[Lincs] List Politics (Allows / Banned topics)
James Taylor
jt at imen.org.uk
Thu Mar 29 14:46:00 BST 2007
Disclaimer. This post contains information about me I don't want to
bring up ever again. I very rarely admit I have faults, let alone
discuss them, but I want to promote the idea that some people need help,
and I have been one of them in the past. Oh ok, Fine, I still am, there
you go, I said it now.
> Who cares about peoples abilities, there are few enough of us running
> Linux to form a normal LUG
I would like to suggest that guidelines to posting on LLUG lists are on
the website that is being made. Coming from ALUG there are actually two
lists, Main and Social (although Social doesn't get the use it should,
and some things are posted on Main which should really be on Social, and
people are politly asked to move the thread to the other list).
The other thing to remember about a LUG is that targeting it for all
levels is very difficult - and also its very easy to make assumptions
about people based on knowledge of one of their specialisations - I know
a very good programmer, one of the best programmers I know, who's
written a lot of Windows and Linux based code in many languages, but
he's a programmer at heart and doesn't know much about Linux (that is
he's not an administrator, doesn't care about package management or
permissions, he wants to get on with writing code). At the other end, I
know countless Systems Administrators who can't program for anything,
and each of them have very specialised areas of knowledge about various
packages - some swear by a package, others swear about the same package.
And I've seen programmers who arn't very good at maths, who are complete
genius about user interface design and wizard creation and knowing how
to make usable software which protects the data integrety from dodgy
users, and I've seen programmers who make academic simulations and
analysis tools for which you need a degree to use in the first place,
who don't care about looking for dodgy user input because its only ever
used by four people who are trained in using it.
The point is this - someone can be very accomplished, knowledgeable and
"leet" at one thing, and still be a complete "noob" needing help and
guidance at another. Many open source applications, for all their good
karma points for being Free Software sometimes are very lacking in user
documentation, or have old or incomplete installation documentation.
Some communities are very closed to new-comers, and project leads are
very self-opinionated arrogant argumentative people (I know, I am all of
those three), all of which can frighten away people from doing things.

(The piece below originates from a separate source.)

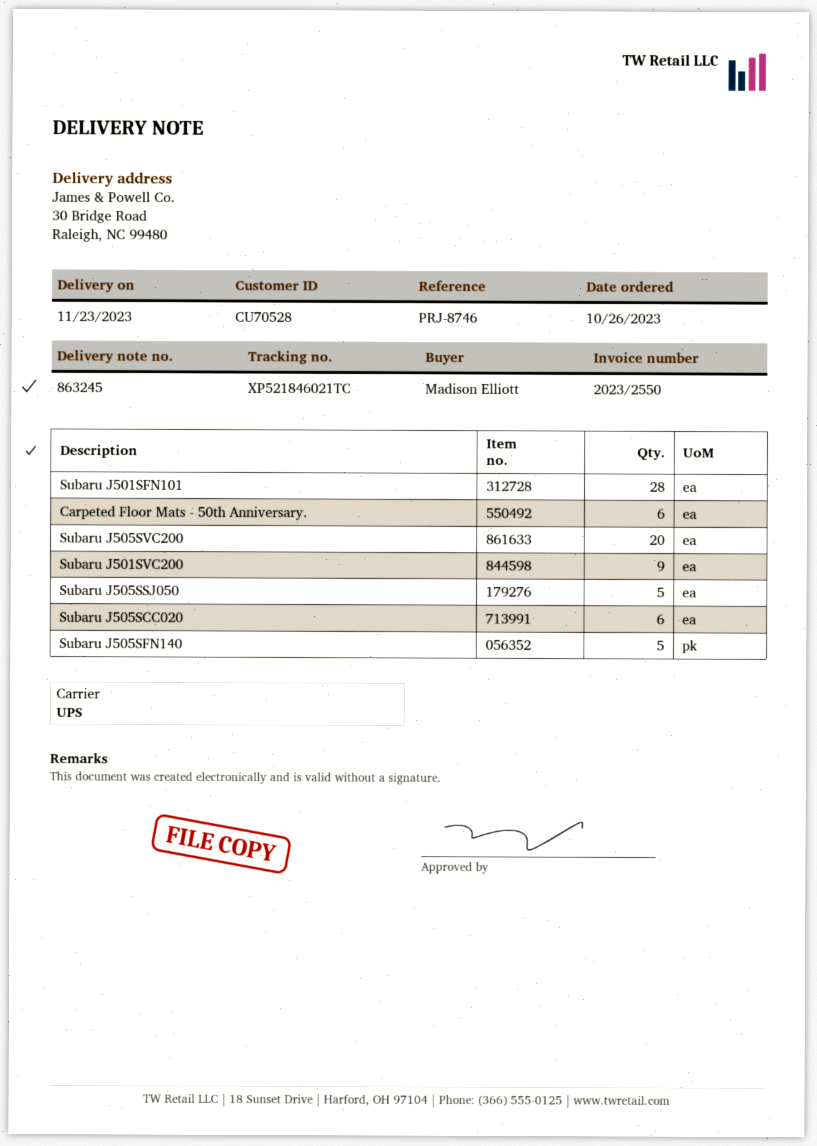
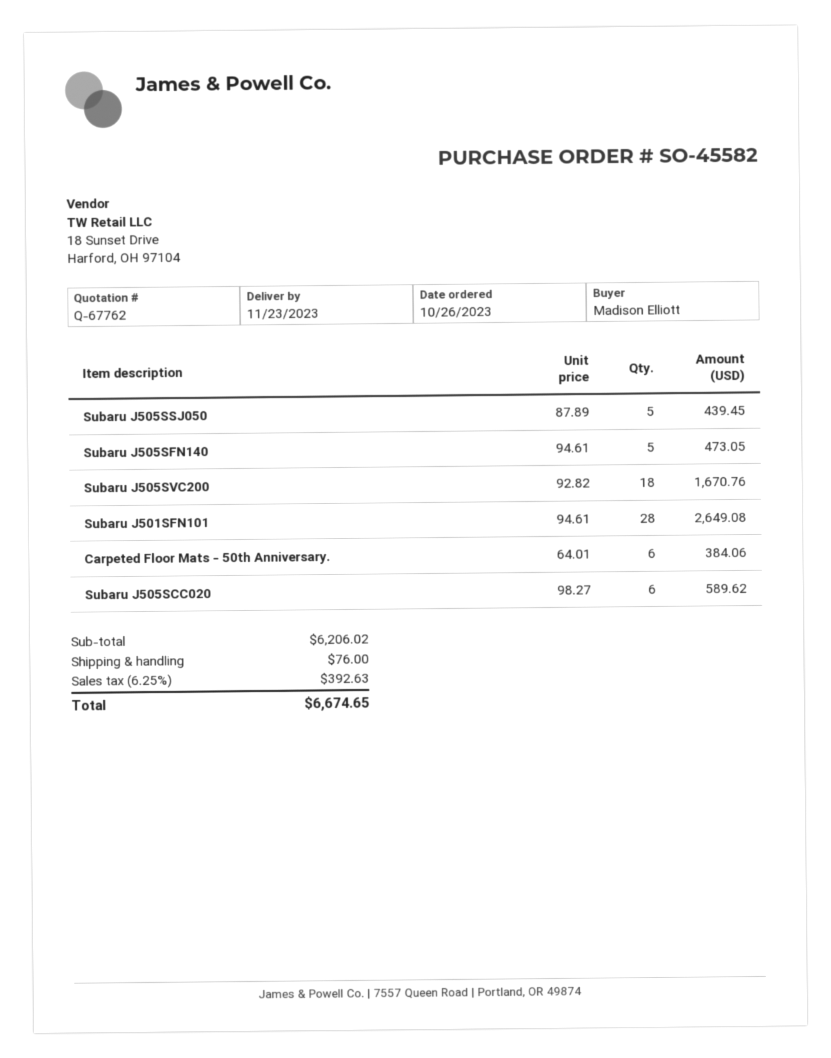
Subaru J505SVC200: 20 -> 18
Subaru J501SVC200: 9 -> none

So, if your reading this thinking Oh I have problems, I want to know
answers to, but Im too scared to post because I don't want to be seen to
be an idiot and be flamed for thinking whatever it is that I think, Post
the question, because I can guarantee theres at least one other person
on the list who might not be a poster but a reader who will go "oh yeah,
I want to know that, I'll see what the response is". And sure, sometimes
there isnt a reply, because sometimes this stuff is too new, or to
specialised.
Very Brief About me in Linux (a.k.a. Why I'm a noob whos been and done
things and not scared to ask questions)
In 1998/1999/2000 I played with Linux badly.

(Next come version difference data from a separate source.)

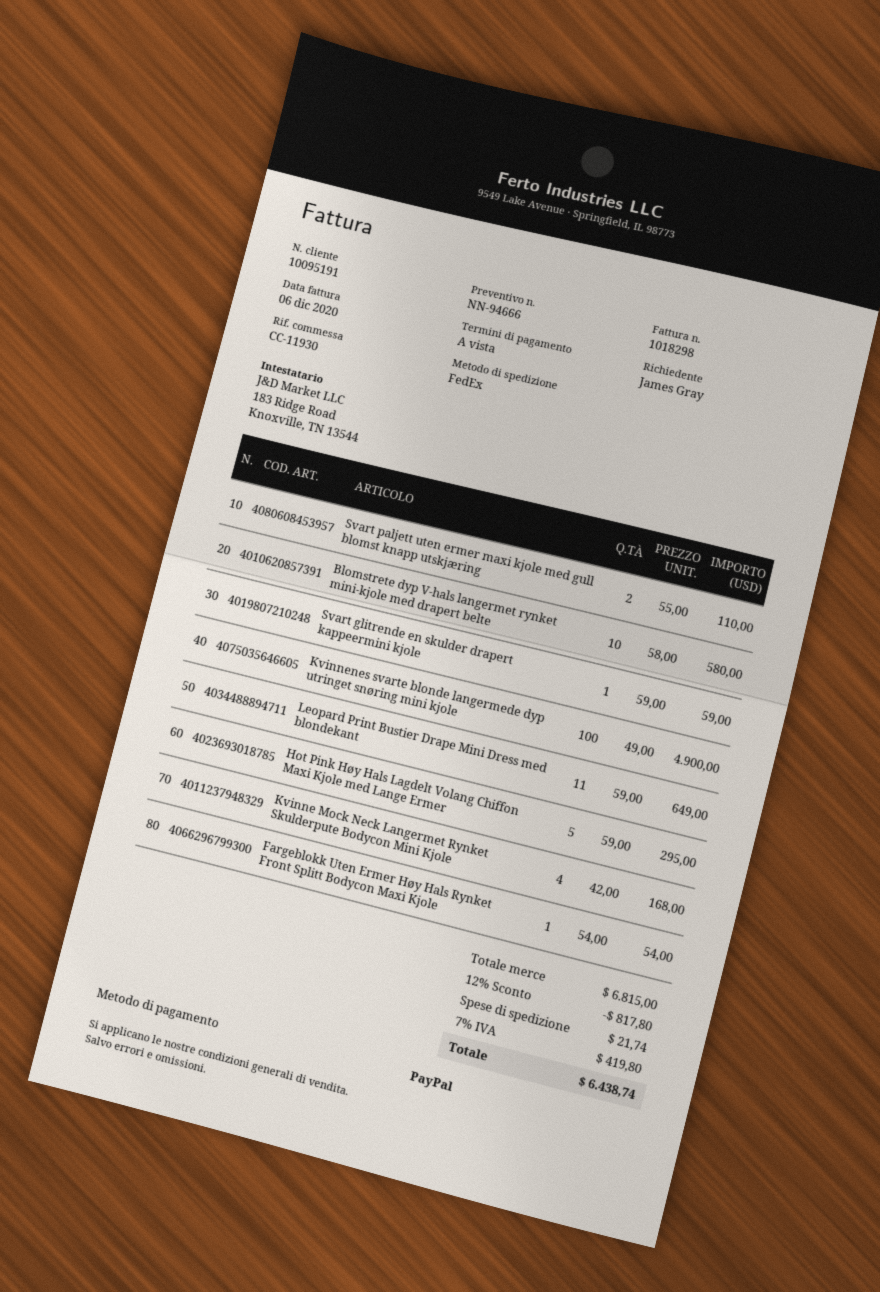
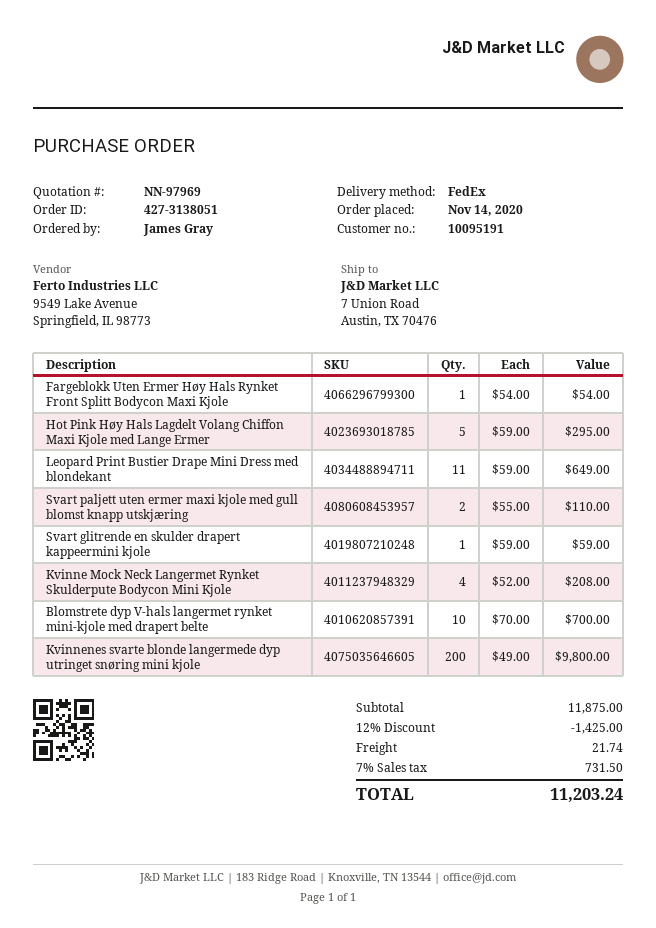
quote number: NN-94666 -> NN-97969
Blomstrete dyp V-hals langermet rynket mini-kjole med drapert belte: 10 x 58.00 = 580.00 -> 10 x 70.00 = 700.00
Kvinnenes svarte blonde langermede dyp utringet snøring mini kjole: 100 x 49.00 = 4900.00 -> 200 x 49.00 = 9800.00
Kvinne Mock Neck Langermet Rynket Skulderpute Bodycon Mini Kjole: 4 x 42.00 = 168.00 -> 4 x 52.00 = 208.00
subtotal: 6815.00 -> 11875.00
discount: 12% = 817.80 -> 12% = 1425.00
tax: 7% = 419.80 -> 7% = 731.50
total: 6438.74 -> 11203.24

In 2001 I met MJR who made me use Debian before deserting me with
servers to look after at Uni (I played with Linux a bit better)
In 2002 I started running my own personal server Debian
In 2003 I used debian desktop (until April 2006 when I swapped back to
Windows desktop for work reasons)
in 2005 I lost a server to a root kit because my cacti application had a
security hole and the patch wasn't in my source list at that point in time.

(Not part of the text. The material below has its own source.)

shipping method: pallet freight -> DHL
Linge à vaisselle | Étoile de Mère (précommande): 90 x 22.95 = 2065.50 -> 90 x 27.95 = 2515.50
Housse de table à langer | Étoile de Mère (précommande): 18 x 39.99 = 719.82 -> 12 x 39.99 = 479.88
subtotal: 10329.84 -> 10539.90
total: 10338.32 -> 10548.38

Right now I have one Fedora Server, one Debian server and one Windows
server, hosting a whole heap of random stuff, and am running desktop in
Windows XP and Windows Vista.
I've been a programmer professionally and am currently Head of
Development for a small telecoms company in South Peterborough (but live
in Lincolnshire), I write a heck of a lot of high level language code
these days (where as previously, I wrote an aweful lot of low level
assembler). Im supposedly a trained electrician - I know a lot about
mobile phones internally and I'm an Ham. I've broken every single
computer I've ever owned, usually more then once, and every time worse
then the last time (*).
and I *dont* *ever* *ever* do email configuration (And I only do DNS
configuration when I can't convince someone else to do it). (and i dont
compile kernels). Please note, i CAN do any of those. I don't. You see,
Lifes too short.
JT
p.s. did I mention that I don't do email configuration, look, I once
went a year without personal email because I refused to configure it.
p.p.s. did you know that Knuth dosn't do email either? See great minds
think alike.
p.p.p.s. Knuth is my homeboy.
* notable exception is that I've acquired a machine on Friday. It hasn't
been broken yet. I say yet, I've only had six days, however to counter
ballance that one, the machine given to me on my first day at my
programming job 1) didnt have the cd drive plugged in and 2) didnt have
the right kernel modules for its network card (or rather , it did when
it was running redhat but when I installed debian it didn't). Notably,
on my third day at that job, I truncated the customer database.